Just a few decades ago, businesses were built to last. The successful companies were the stable companies—those that consistently, dependably offered a product or service desired by the masses. The goal for those running these businesses was to eliminate uncertainty, complexity, and variability where possible. Lengthy, tedious planning cycles and bureaucratic processes are hallmarks of this type of business. The uncertainty in complex projects is dealt with by planning experts who would attempt to pre-determine every possible detail prior to implementation. Success is measured by the extent to which the plan is followed, and predetermined milestones are achieved.
While this traditional approach to business management persists in some types of organizations today, it is often being replaced by a more dynamic, agile approach.
Today, businesses are built to change. Rather than being viewed as problems to eliminate, complexity, uncertainty, and dynamism are seen as inevitable factors involved in meeting ever-changing customer demands. The most successful organizations are those able to constantly evolve to continuously add value to their customers’ lives.
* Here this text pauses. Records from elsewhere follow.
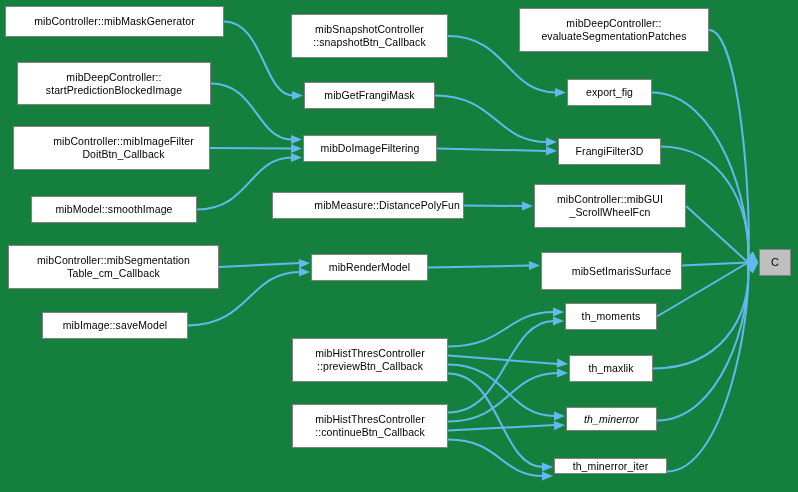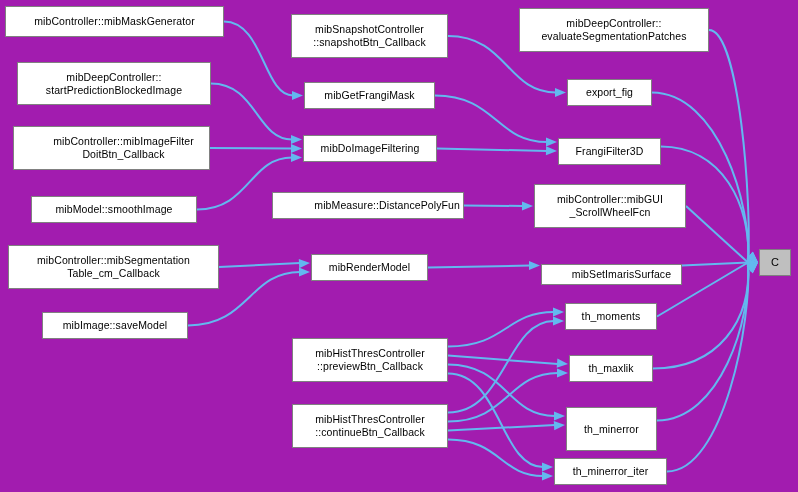"mibController::mibMaskGenerator" #graph { background: #a21caf -> #15803d }
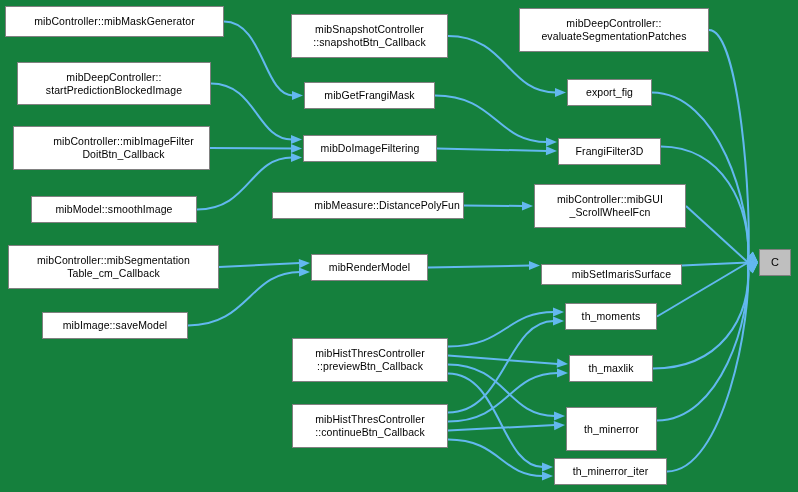"mibSetImarisSurface" div.node { height: 21px -> 38px; top: 264px -> 252px }
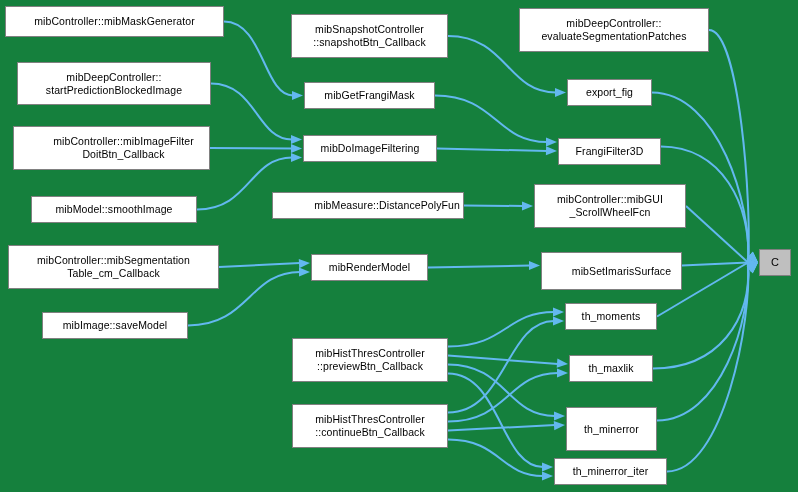"th_minerror" div.node { font-style: none -> italic; height: 44px -> 24px }
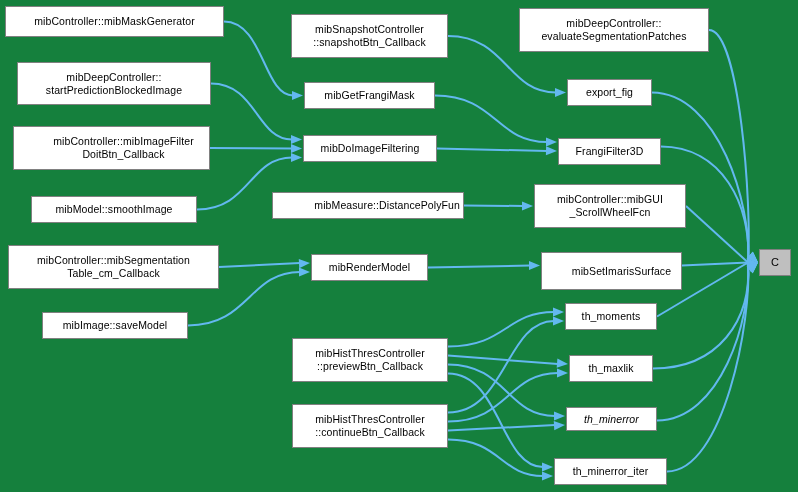"th_minerror_iter" div.node { height: 27px -> 16px }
Thanks in part to the rise of the Agile methodology, it seems that every business is focused on increasing its agility. It’s worth noting that there is a difference between (uppercase) Agility—related to the practice of the Agile method—and (lowercase) agility. By definition, Agile organizations should be agile, but not all agile organizations are actually Agile. For the purpose of this post, we’ll focus on (lowercase) agility.
WHAT IS AGILITY?
Before we discuss the business agility definition, let’s first define agility in plain terms. When you think of the word agility, you might think of a border collie dashing through an agility course or a football player gracefully tiptoeing his way around the defense to score a touchdown. Although not directly related to this business agility definition, these definitions help to illustrate the stability, speed, and precision that true agility involves.
Dictionary.com defines agility (of any kind) as, “…the power of moving quickly and easily; nimbleness,” with this secondary definition: “the ability to think and draw conclusions quickly; intellectual acuity.”
One could argue that a true business agility definition is a combination of these two definitions: It’s the ability for a business to think, draw conclusions, and move quickly and easily.
STABILITY AND DYNAMISM
For another business agility definition, we look to researchers at McKinsey&Company, who defined the term as
“…the ability to quickly reconfigure strategy, structure, processes, people, and technology toward value-creating and value-protecting opportunities…”
In their survey of professionals practicing Agile across a variety of industries, the firm found that business agility requires a balance of stabilizing and dynamic practices.
Stable practices cultivate efficiency and sustainability by, as McKinsey writes, “…establishing a backbone of elements that don’t need to change frequently.” Similar to the way good habits in your personal life—making your bed, getting enough sleep, getting your oil changed in your car—enable you to devote more energy to growth and progress, stable practices enable organizations with the efficiency, reliability, and structure needed to scale.
Dynamic practices are those we often think of when we discuss business agility. Dynamic practices enable teams to respond quickly and nimbly to new threats and opportunities. They also help keep organizations, even large, complex enterprises, on their figurative toes, prepared to tackle any new obstacle.
According to the firm’s research, balancing these two forces—dynamism and stability—is the key to business agility. And it’s not easy. Of the (self-identified) ‘Agile’ organizations surveyed, only 22% were found to be truly agile, meaning they have achieved a balance of dynamism and stability. The other organizations surveyed lacked either dynamism, stability, or both.
The organizations who favored dynamic practices (28%) operated like small startups, lacking the stability practices necessary to scale. Meanwhile, organizations who favored stability practices (27%) maintained processes rooted in bureaucracy, making it difficult to respond to opportunities and threats. The companies least equipped to withstand disruption were lacking in both stability and dynamism (23%), which McKinsey classifies as ‘Trapped’.
BOOSTING BUSINESS AGILITY
If you’re looking for ways to increase the agility of your team or organization, examine the list of 18 agility-boosting practices and identify opportunities for improvement. Like with most things in life, it can be helpful to start small, rather than trying to magically transform into an agile organization all at once. Aligning around shared vision and purpose can be a great place to start.